Worker advocates have hailed the laws as a step toward achieving equal pay for women and men.
“It’s the dreaded question in the interview process because we all know it’s often a very unfair question to ask,” Johnson said. “When we take a step back and look at it, it’s forcing women to take pay disparity with them from job to job.”
But some employers are skeptical about the laws. In a survey of 108 businesses by executive search firm Korn Ferry, two-thirds said they thought the new laws would do little to change differences in pay, the Washington Post reported.
Equal pay for equal work
Starting in July, Massachusetts employers won’t be allowed to pay employees of different genders lesser amounts for the same jobs. Puerto Rico will enact a similar law in March. They join many other states with similar laws on the books.
The Massachusetts law is considered the strongest in the country, but it doesn’t necessarily guarantee the immediate end of women earning less than men for the same work, the Boston Globe reported. However, the new law is designed to create transparency around salaries and the skill levels involved in specific jobs, which could help solve pay gaps in the long run, according to the Globe.
More predictable work schedules
Larger employers (those with 500 or more workers) in Oregon’s retail, hospitality and food services sectors will have to give new hires more specific information about their work schedules and warn employees about upcoming schedule changes starting in July. New York City enacted similar laws for fast food and retail workers starting in November 2017.
The laws are aimed at providing stability to low wage workers, particularly women, who struggle to balance work and family demands when their work hours constantly change. However, one study found that the laws can have unintended consequences: San Francisco employers hired fewer part-time workers after one such law went into effect, the San Francisco Chronicle reported.
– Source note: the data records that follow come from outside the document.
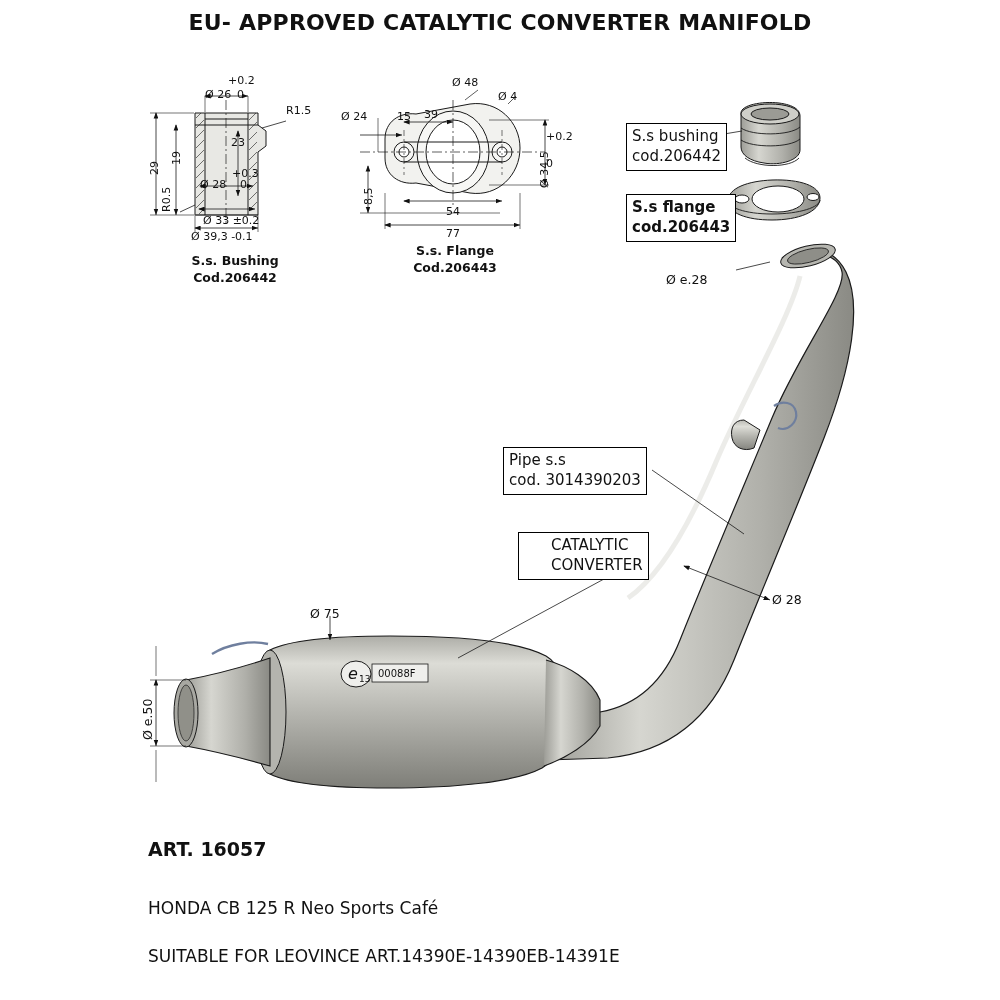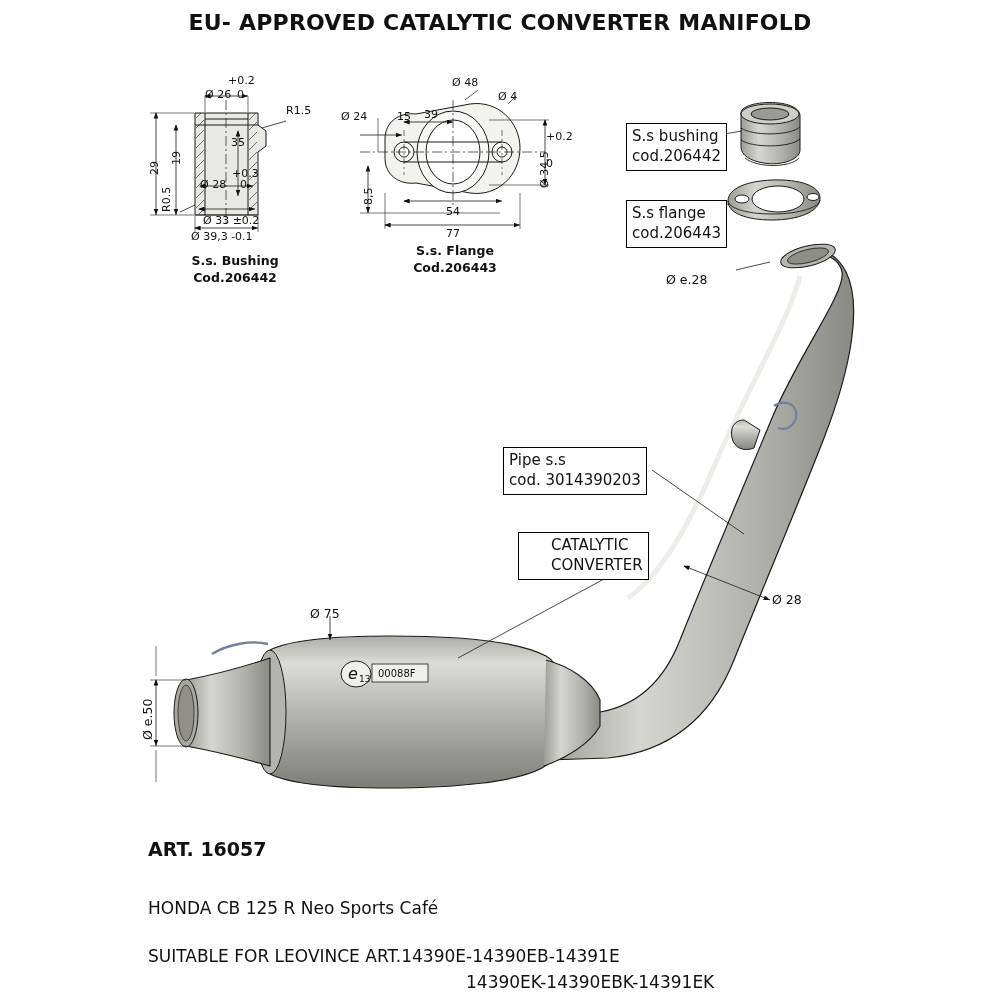"35" div.lbl { text: 35 -> 23 }
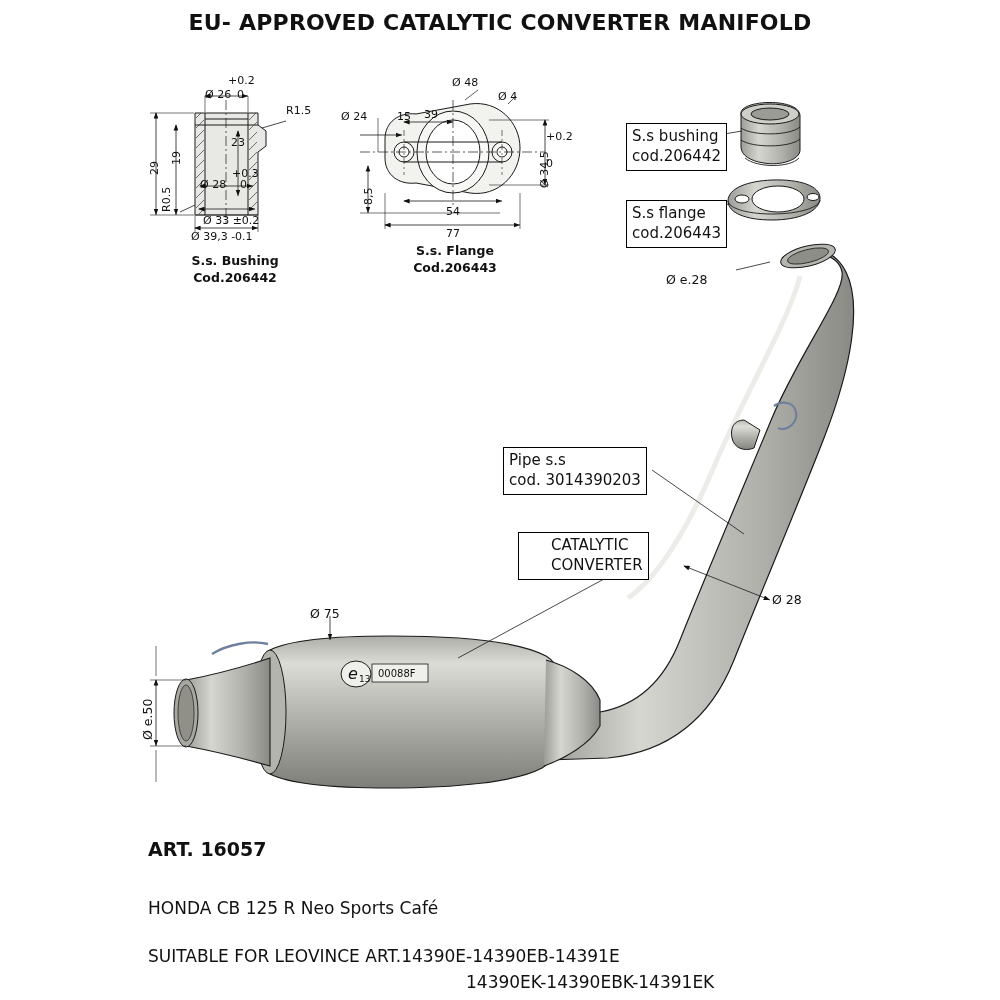"S.s flange" div.boxlbl { font-weight: none -> bold; top: 200px -> 194px }
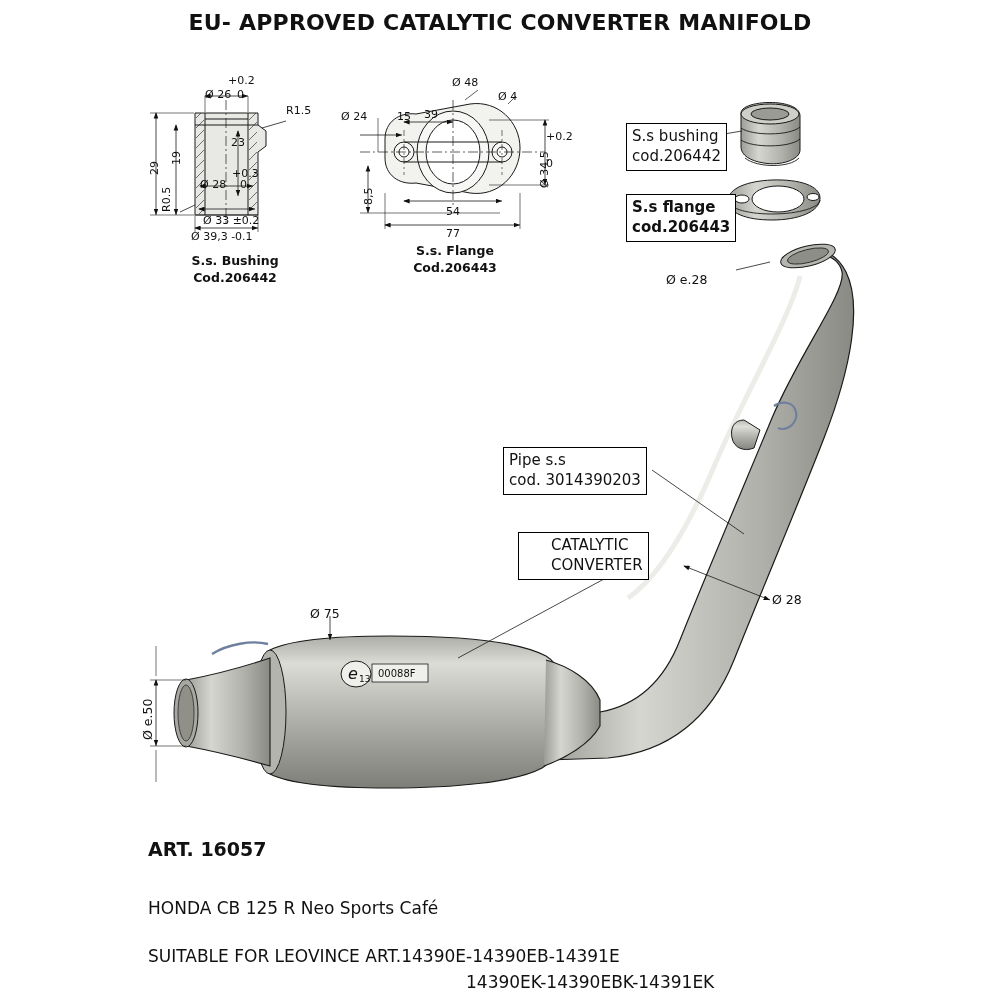"14390EK-14390EBK-14391EK" div.footer { html: <div>14390EK-14390EBK-14391EK</div> -> none }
Protections for pregnant workers
In Massachusetts, businesses will be required to accommodate the needs of pregnant women and mothers who need to pump breast milk. In Vermont, employers won’t be allowed to refuse to accommodate employees with pregnancy-related conditions. There are now about 22 states that have laws protecting pregnant workers, Johnson noted. “You have people across party lines coming together and seeing this as a common sense common ground issue, because we all want women to have healthy pregnancies and to be able to provide for their families,” Johnson said.